Second, the government should quickly implement regulations prohibiting the inclusion of settlement demands within the notices and creating penalties for those companies that send notices with false or misleading information. The Canadian government has frequently defended the notice-and-notice system as a balanced approach, but its fairness is being undermined with Canadians now facing the prospect of misleading settlement demands.
Glass Houses and Throwing Stones: Why a Canadian Anti-Piracy Firm May Need to Send Itself Copyright Infringement Notices
Canipre, a Montreal-based intellectual property enforcement firm, yesterday issued a press release announcing an infringement monitoring program designed to take advantage of the new copyright notice-and-notice system. The release notes that the service detects online infringement and sends notifications alleging infringement to Canadian Internet providers, who must forward the notifications to their subscribers. The company has been involved in the Voltage Pictures – TekSavvy lawsuit and it cites that case as evidence of the effectiveness of its services.
Yet what Canipre does not say is that a blog associated with the company may have been engaged in copyright infringement for many months. The blog – copyrightenforcement.ca – is run by Barry Logan, the company’s Managing Director, Operations (I received an email from Mr. Logan last year that listed the site as his blog address). In addition to posting releases from Canipre and information about the TekSavvy case, the site has posted dozens of full-text articles from media organizations around the world.

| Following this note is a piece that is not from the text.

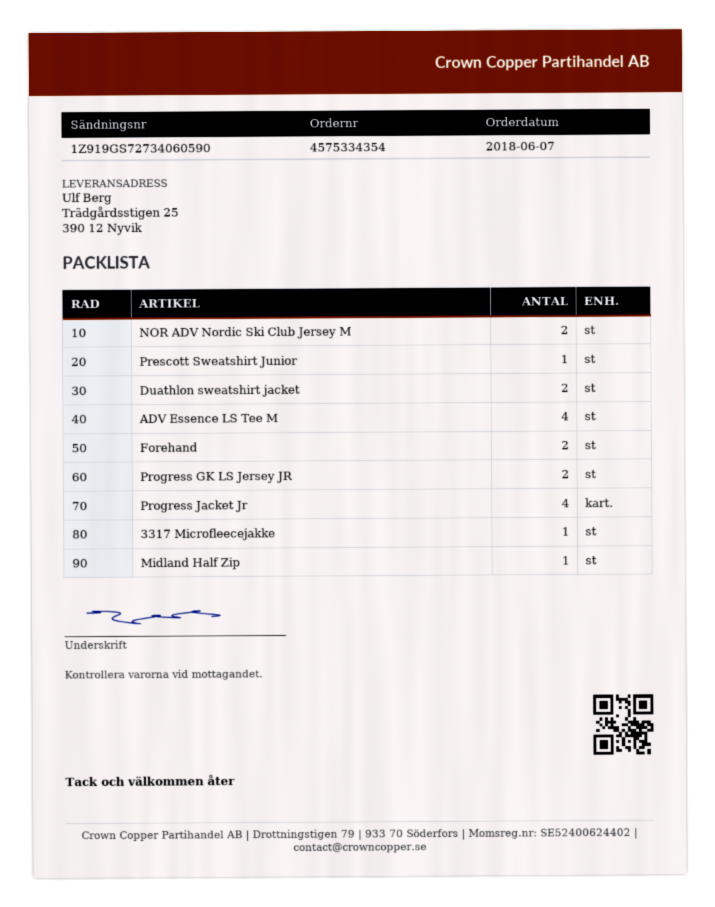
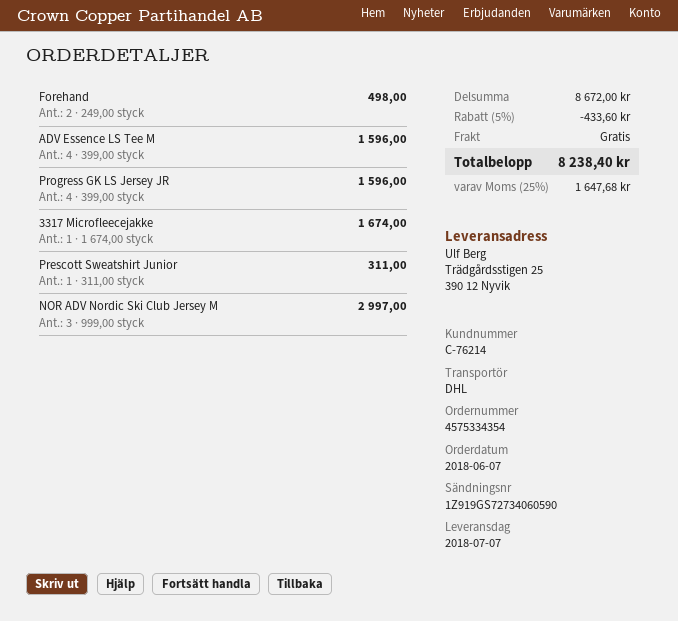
NOR ADV Nordic Ski Club Jersey M: 2 -> 3
Duathlon sweatshirt jacket: 2 -> none
Progress GK LS Jersey JR: 2 -> 4
Progress Jacket Jr: 4 -> none
Midland Half Zip: 1 -> none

For example, last week it posted the full text of a 1200 word article on TV piracy from the Wire Report, an Ottawa-based telecom publication. The article resides behind a paywall limited to subscribers and is listed as “exclusive content.” In fact, reposting full-text articles from other sources is a regular occurrence on the site. Posts in December feature articles from the Huffington Post Canada, Business Insider, and CNET. Earlier posts include full-text articles from the Hollywood Reporter, StreamDaily, Reuters, the Canadian Press, Global News, Vancouver Sun, and the National Post. Some of the posts include articles that strip out reference to the author (Chronicle Herald, CBC) and others include no attribution whatsoever. The site also uses photos from the articles, often without attribution.
While the use of clips of articles will often qualify as fair dealing and even full text of articles can be fair dealing in some circumstances, posting full text articles without attribution or including subscription-only information that is not otherwise available, is much more likely to be viewed as infringement if posted without authorization. Canipre would likely offer its services to the media companies whose work is affected, yet it might want to take a closer look at its internal conduct before throwing stones in the form of thousands of notices alleging infringement.